PolskaRydzyk: dziennikarze zachowują się jak najemnicy

Rydzyk: dziennikarze zachowują się jak najemnicy

- Czy to jest demokracja, że ABW wkracza nad ranem do prywatnego mieszkania, robi rewizję, zatrzymuje człowieka za prowadzenie strony w internecie? Czy to jest demokracja, gdy kibiców nazywa się kibolami? Przypomina mi to ciemne czasy, gdy rolników pogardliwie określano kułakami, patriotów wyzywano od zaplutych karłów reakcji. Później nazwali słuchaczy Radia Maryja moherami, a teraz kibiców kibolami. Czy to nie przypomina metod stalinowskich? - zadaje pytania o. Tadeusz Rydzyk w rozmowie z "Naszym Dziennikiem".

30.06.2011 | aktual.: 30.06.2011 10:14

- Narzędziem tej przemocy są też media - można zabić nie tylko fizycznie, ale też medialnie, jak chociażby pewnych księży, których niewinnie wprost zaszczuto. Dziennikarze zachowują się jak najemnicy, a nie jak słudzy prawdy, zapraszają do programów ludzi związanych z obecną ekipą, którzy pozwalają sobie na niewybredne wyzwiska, ataki. A z drugiej strony rządzący pokazują piękne twarze, uśmiechy, zatroskane gesty wyćwiczone przez PR-owskie firmy, by ludzie to przyjęli za dobrą monetę - mówi redemptorysta.

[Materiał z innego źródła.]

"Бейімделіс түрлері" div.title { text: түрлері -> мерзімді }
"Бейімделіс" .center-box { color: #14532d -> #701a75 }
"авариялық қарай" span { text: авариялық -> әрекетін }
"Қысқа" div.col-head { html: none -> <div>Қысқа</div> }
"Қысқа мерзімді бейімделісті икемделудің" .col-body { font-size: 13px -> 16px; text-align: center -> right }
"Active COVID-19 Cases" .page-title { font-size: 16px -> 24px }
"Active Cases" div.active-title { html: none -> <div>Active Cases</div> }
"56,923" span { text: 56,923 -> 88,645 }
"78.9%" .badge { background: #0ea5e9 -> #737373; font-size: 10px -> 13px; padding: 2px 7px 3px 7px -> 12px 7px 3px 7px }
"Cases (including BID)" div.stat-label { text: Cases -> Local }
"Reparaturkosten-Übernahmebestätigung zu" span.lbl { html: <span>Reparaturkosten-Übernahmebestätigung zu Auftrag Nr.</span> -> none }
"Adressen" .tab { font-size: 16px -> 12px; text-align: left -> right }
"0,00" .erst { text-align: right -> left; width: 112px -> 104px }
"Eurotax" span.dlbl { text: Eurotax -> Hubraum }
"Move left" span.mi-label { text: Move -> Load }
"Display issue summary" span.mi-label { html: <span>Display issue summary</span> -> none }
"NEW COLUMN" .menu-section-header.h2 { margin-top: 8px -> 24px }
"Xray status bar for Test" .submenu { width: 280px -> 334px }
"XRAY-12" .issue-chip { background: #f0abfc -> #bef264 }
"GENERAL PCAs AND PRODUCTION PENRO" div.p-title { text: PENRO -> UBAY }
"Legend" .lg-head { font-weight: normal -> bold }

Cytując Ojca Świętego Jana Pawła II, który powiedział, że "demokracja bez wartości zamienia się w jawny lub ukryty totalitaryzm" Tadeusz Rydzyk analizował, że wartościami tymi jest: miłość Boga i miłość człowieka, a jeżeli miłość człowieka, to i miłość Ojczyzny, rodaków zarówno mieszkających w kraju, jak i rozproszonych po całym świecie. - Myślę tu np. o Polakach, którzy zostali opuszczeni na Wschodzie, nie mają praktycznie prawa powrotu do Macierzy. Zostali opuszczeni przez własny rząd - dodał.

- Gdy zabraknie miłości Boga i człowieka, można wprowadzić totalitaryzm nawet bez wojska, bez karabinów - podkreślił Rydzyk.